16 of 52 in my 2011 book blogging challenge.
A friend suggested this book to me with only the word “hilarious.” How could it not be hilarious with a title like this? Someone else called it the “thinking man’s John Grisham,” though I think I’d prefer to call it trailer park Grisham.
I might describe as a legal thriller with a twist of the Southern Gothic, but that would put me in mind of Greg Iles, and this is nothing like Iles. It’s a whole lot more goofball than Iles. It would be nothing but goofball in fact if it weren’t for these moments of sheer brilliance scattered among the mess of the character’s lives like so many spilled peanut hulls on the back deck of a double-wide.
Still, Martin Clark’s The Many Aspects of Mobile Home Living had to grow on me. I basically hated it for the first third of the narrative. I tolerated it for the second third. I only became entranced by the final third. Even so, I ended the book not quite sure what to make of it.
There are descriptive moments in this book that rival the best literary thinkers of our time. There are insightful moments that rival the best thinkers period. This was written by a very smart man.

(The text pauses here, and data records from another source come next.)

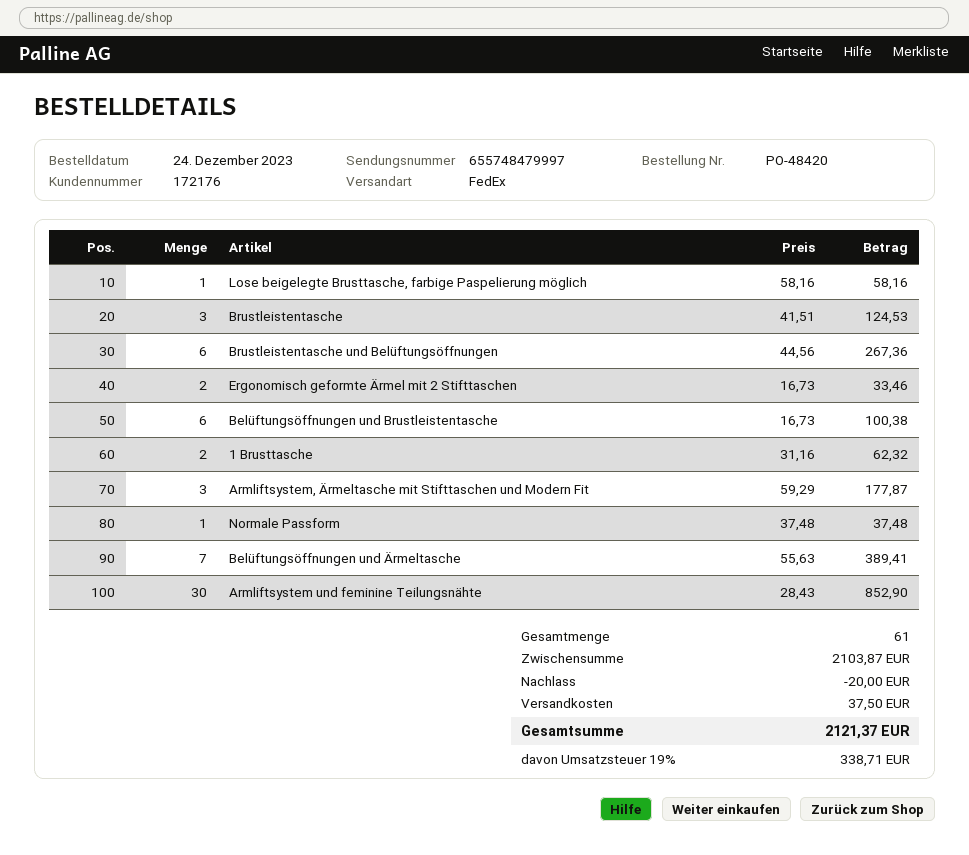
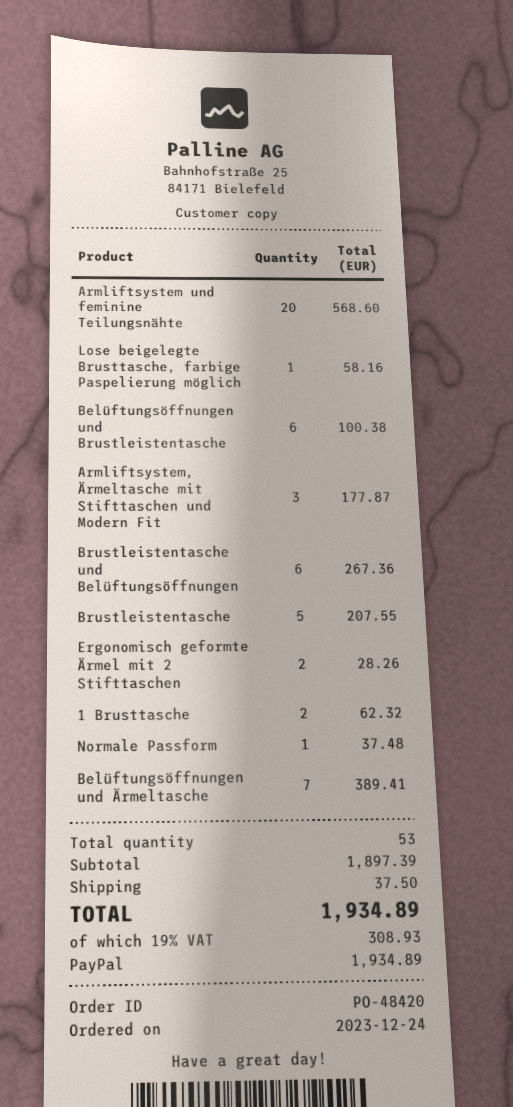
Brustleistentasche: 3 for 124.53 -> 5 for 207.55
Ergonomisch geformte Ärmel mit 2 Stifttaschen: 2 for 33.46 -> 2 for 28.26
Armliftsystem und feminine Teilungsnähte: 30 for 852.90 -> 20 for 568.60
total quantity: 61 -> 53
subtotal: 2103.87 -> 1897.39
discount: 20.00 -> none
tax: 19% = 338.71 -> 19% = 308.93
total: 2121.37 -> 1934.89

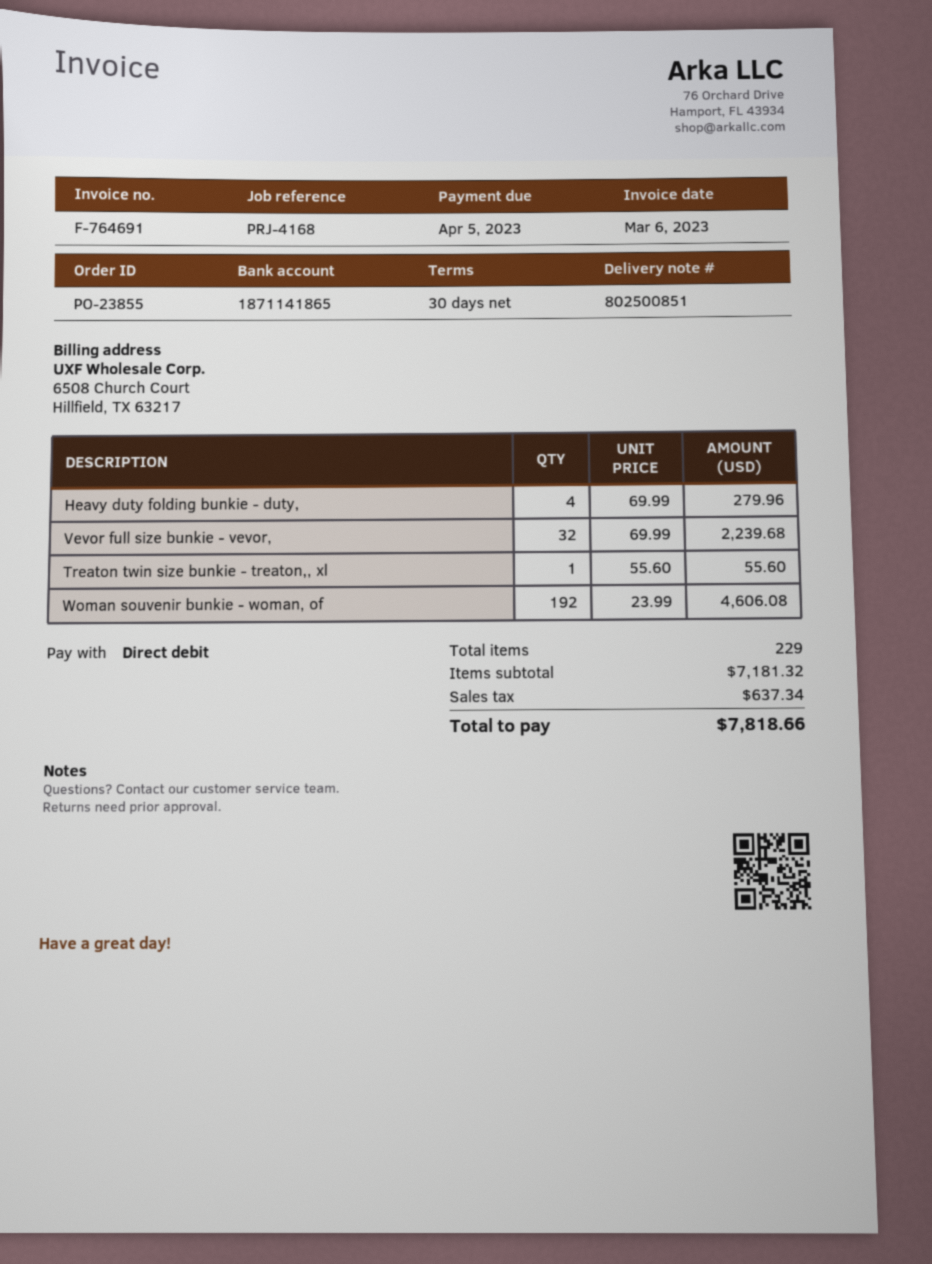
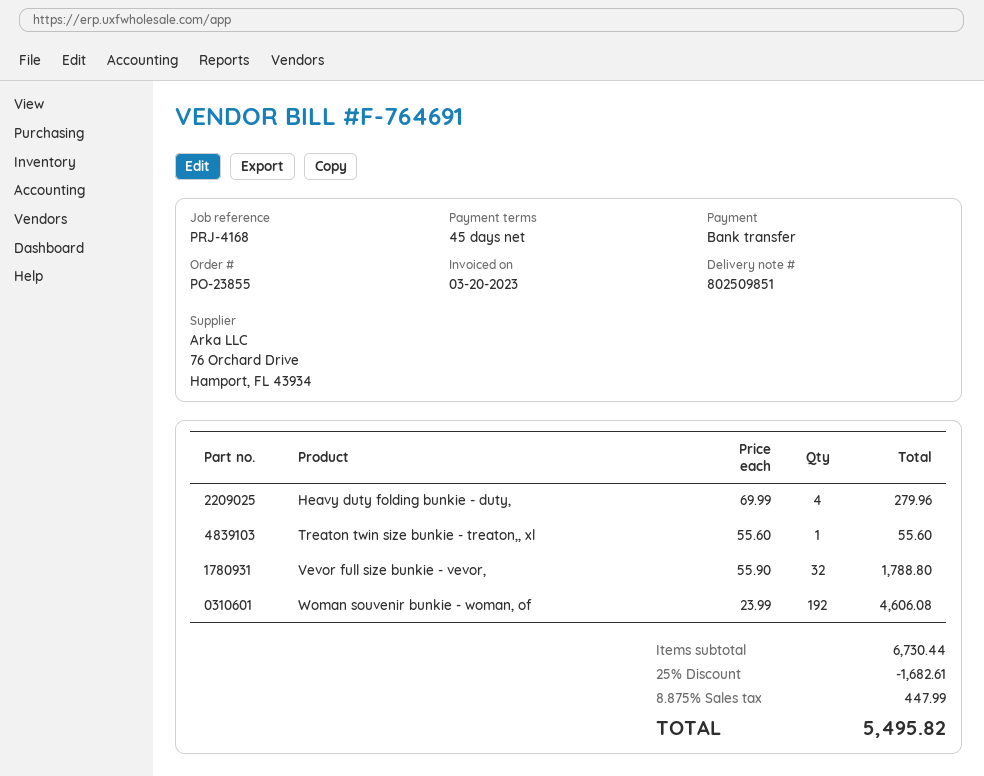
delivery note number: 802500851 -> 802509851
invoice date: 2023-03-06 -> 2023-03-20
payment terms: 30 days -> 45 days
payment method: direct debit -> bank transfer
Vevor full size bunkie - vevor,: 32 x 69.99 = 2239.68 -> 32 x 55.90 = 1788.80
subtotal: 7181.32 -> 6730.44
discount: none -> 25% = 1682.61
tax: 637.34 -> 447.99
total: 7818.66 -> 5495.82

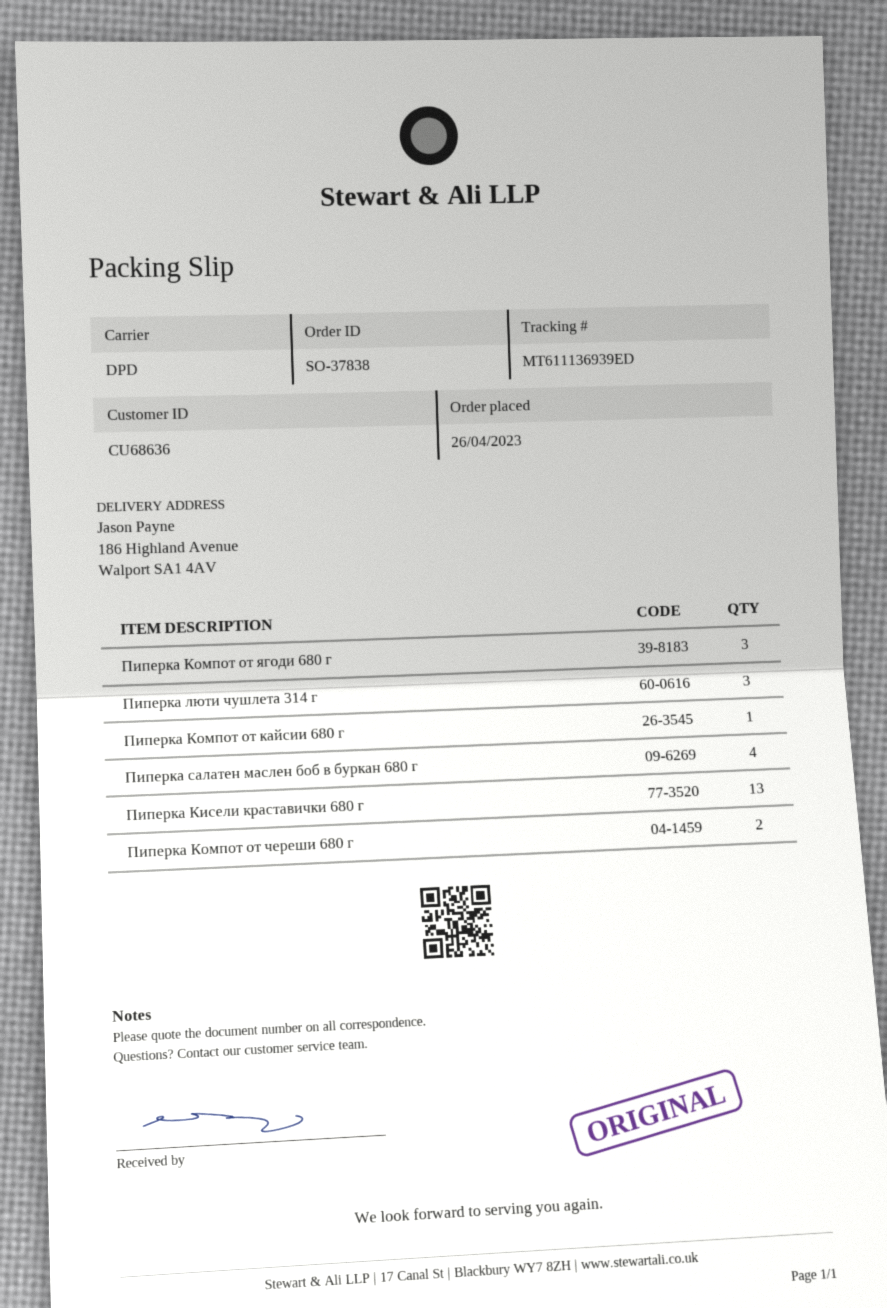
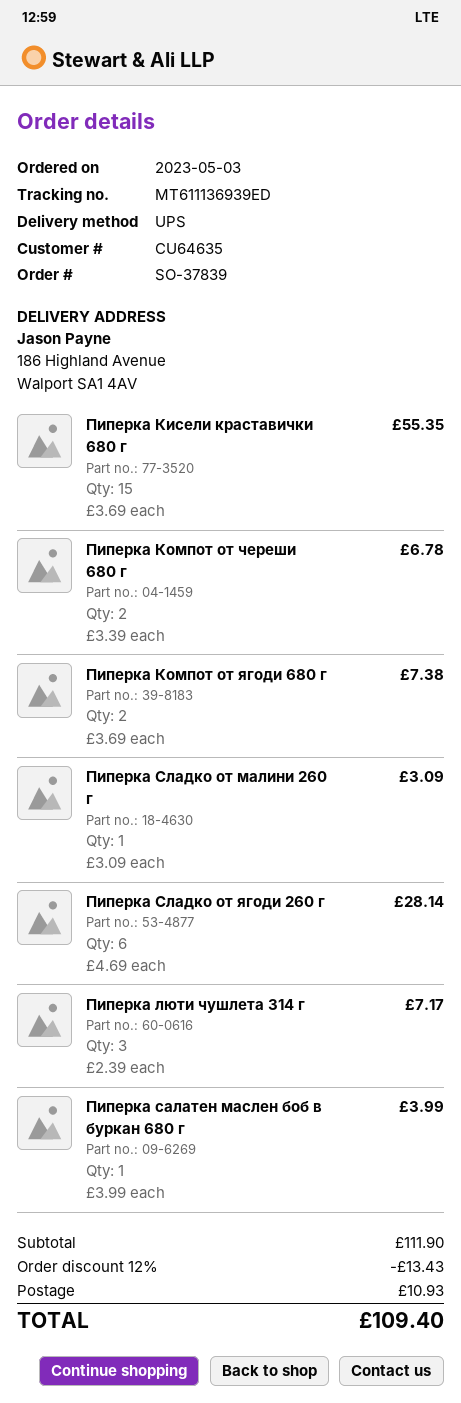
order number: SO-37838 -> SO-37839
order date: 2023-04-26 -> 2023-05-03
customer number: CU68636 -> CU64635
shipping method: DPD -> UPS
Пиперка Компот от ягоди 680 г: 3 -> 2
Пиперка Компот от кайсии 680 г: 1 -> none
Пиперка салатен маслен боб в буркан 680 г: 4 -> 1
Пиперка Кисели краставички 680 г: 13 -> 15
Пиперка Сладко от малини 260 г: none -> 1
Пиперка Сладко от ягоди 260 г: none -> 6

That’s why I hated it. I thought Clark was wasting all of his smarts on this horribly stupid story about these middle-aged drunks with no purpose whatsoever to their lives. Turns out the fact that they had no purpose to start out was sort of the point of the story. Toward the end they do start to find their way a little, in so much as they are capable at any rate.
And yet I don’t know what to make of it. That’s my review.
I’m going to give this 4 out of 5 stars for no other reason than that I can’t decide whether I love it or hate it. Any book that leaves me that confounded must have more to it than meets the eye. That’s what I’m telling myself anyway.
Martin Clark has published two other books that sound like they both fall into this oddball legal thriller category: Plain Heathen Mischief and The Legal Limit. I expect I’ll be reading them soon just to find out if they provide the same bizarre mixture of amusement and annoyance for me.
If you like stories about middle aged drunks involved in legal conundrums with a good dose of trailer park humor thrown in, Martin Clark is your man.